RiNo Is Hotter Than Ever, But Affordability Remains A Hurdle
RiNo is one of Denver's most attractive neighborhoods and is poised for further growth, but still needs to overcome its own set of challenges.
Both RiNo and Cherry Creek are doing well in terms of development, leasing activity and investment interest. The developers, real estate experts and community members of these two neighborhoods who spoke Thursday at Bisnow's RiNo and Cherry Creek: Denver’s Hottest Neighborhoods made that abundantly clear.
But to ensure continued success, commercial real estate stakeholders and the city need to find strong solutions for the growing pains the areas are feeling, such as affordability.
RiNo also has much more room to grow than Cherry Creek, with a responsibility for building far more affordable housing than is currently available. The 38th and Blake Incentive Overlay was created a few years ago to encourage developers to do just that, letting developers build taller residential developments if they provide affordable housing. The number of units required is based on the square footage above base height.
McWhinney is one of the biggest players in RiNo taking advantage of the overlay. It has completed a micro-unit project at 36th and Wynkoop, recently purchased land near 35th and Brighton Boulevard, and will develop a 348-unit project near the 38th and Blake Station. The 38th and Blake project will have approximately 14K SF of ground-floor retail, Vice President of Multifamily and Mixed-Use Development Kirsty Greer said on the Bisnow panel.
“Affordable housing is obviously a challenge in RiNo,” she said. “We are certainly proud to be part of a program providing some in the neighborhood, but we are just one developer.”
Greer said an ongoing policy conversation and the continued use of tools such as the overlay will be necessary going forward.
Another panel member, Kentro Group co-founder and Managing Partner George Balafas, discussed his own plans for more affordable units. Along with Exdo Development and Elevation Development Group, Kentro Group's project at the 3600 block of Downing and Marion streets will be 10% affordable housing at 60% of area median income. He also said the project will have close to 200 units and 30K SF of ground-floor retail.
“Density is the key here for affordable housing,” Westfield Co. partner Jonathan Alpert said.
Though the neighborhood hasn’t seen the effect of the overlay yet, the density bonus is the best way to offset the incredibly high cost of construction to provide more affordable units, he said.
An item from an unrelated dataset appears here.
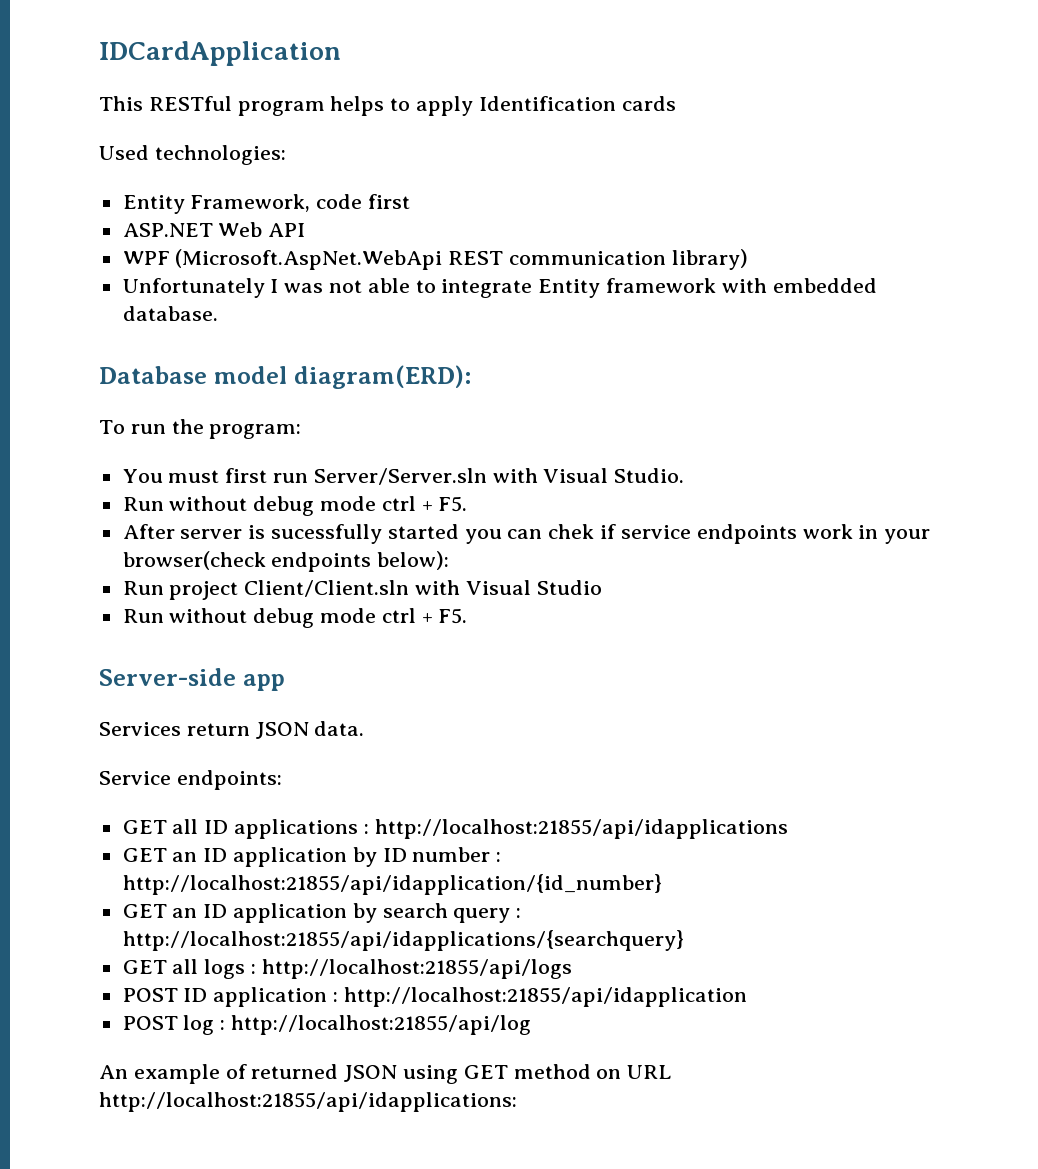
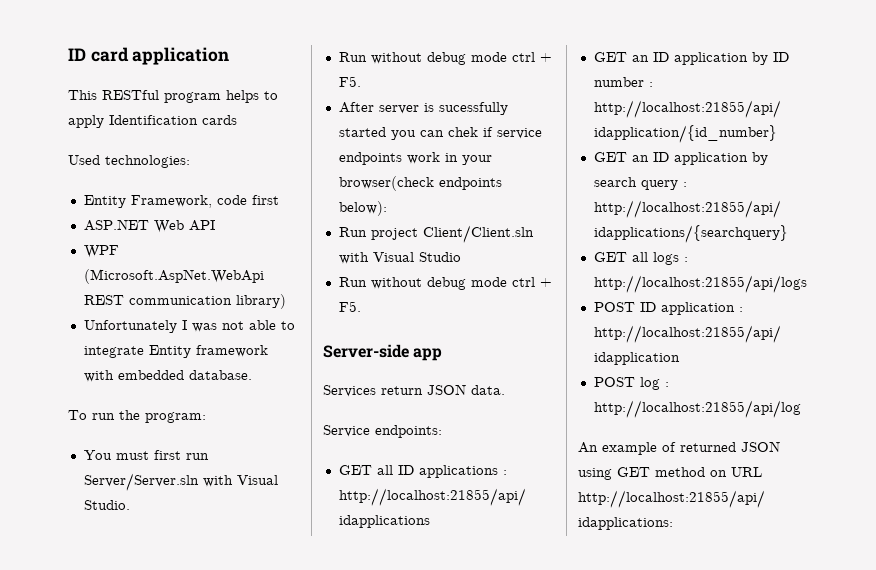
- IDCardApplication
+ ID card application
- Database model diagram(ERD):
Transit-oriented development is another hot-button issue for the area. With the 38th and Blake commuter rail functioning as the epicenter of development and interest in RiNo, can Denverites be convinced to use public transportation?
The properties in Denver that are healthiest in terms of leasing standpoint, anywhere from 90% to 100% leased, are within close proximity to transit-oriented development, Newmark Knight Frank Vice Chairman Tim Harrington said, and that will continue in RiNo.
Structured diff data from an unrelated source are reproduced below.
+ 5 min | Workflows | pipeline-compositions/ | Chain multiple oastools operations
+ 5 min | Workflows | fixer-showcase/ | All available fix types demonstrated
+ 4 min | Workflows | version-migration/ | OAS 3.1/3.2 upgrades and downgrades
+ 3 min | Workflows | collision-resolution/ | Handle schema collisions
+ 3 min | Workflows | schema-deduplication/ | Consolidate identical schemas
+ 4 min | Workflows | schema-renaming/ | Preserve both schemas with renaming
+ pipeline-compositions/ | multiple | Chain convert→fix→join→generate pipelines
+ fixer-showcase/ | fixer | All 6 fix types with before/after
There’s also less parking that’s being built in new projects in RiNo, with some parking ratios as large as 3K SF shrinking to one space per thousand SF. This will ultimately require users of these new developments to become more dependent on public transportation.
“RiNo is going to do exceptionally well because of that,” he said.
The city has done a great job making the parking requirement lower in Denver, Balafas said, which will more or less require those who live or work in RiNo to use the commuter rail frequently. But another station and shuttles within the neighborhood and to Union Station or downtown could be helpful, he said.
Panel moderator John Huemoller, First American Title Insurance Co. national account manager, brought up the volume of institutional capital entering the neighborhood. How can RiNo keep its soul as outside money and influence pour in?
The power and mobility of organizations like RiNo’s Business Improvement District, the General Improvement District and the RiNo Arts District play a role in keeping its vibrant character, Alpert said. There is opportunity for developers to hear from neighborhood residents themselves about aesthetics, impact and expectations through design review groups.
Alpert said having institutional players coming into the neighborhood is a great thing.
“We can’t have any meeting, or conversations on the phone without capital partners or others craving an opportunity to get into RiNo,” he said. “That will continue to fuel our environment and our projects.”
Because RiNo is an arts district, and thus has seen a lot of creatives pushed out as the cost of living rises, Alpert said that one of Westfield’s focuses is bringing art into its projects.
“We want to make sure we utilize our local talent,” he said.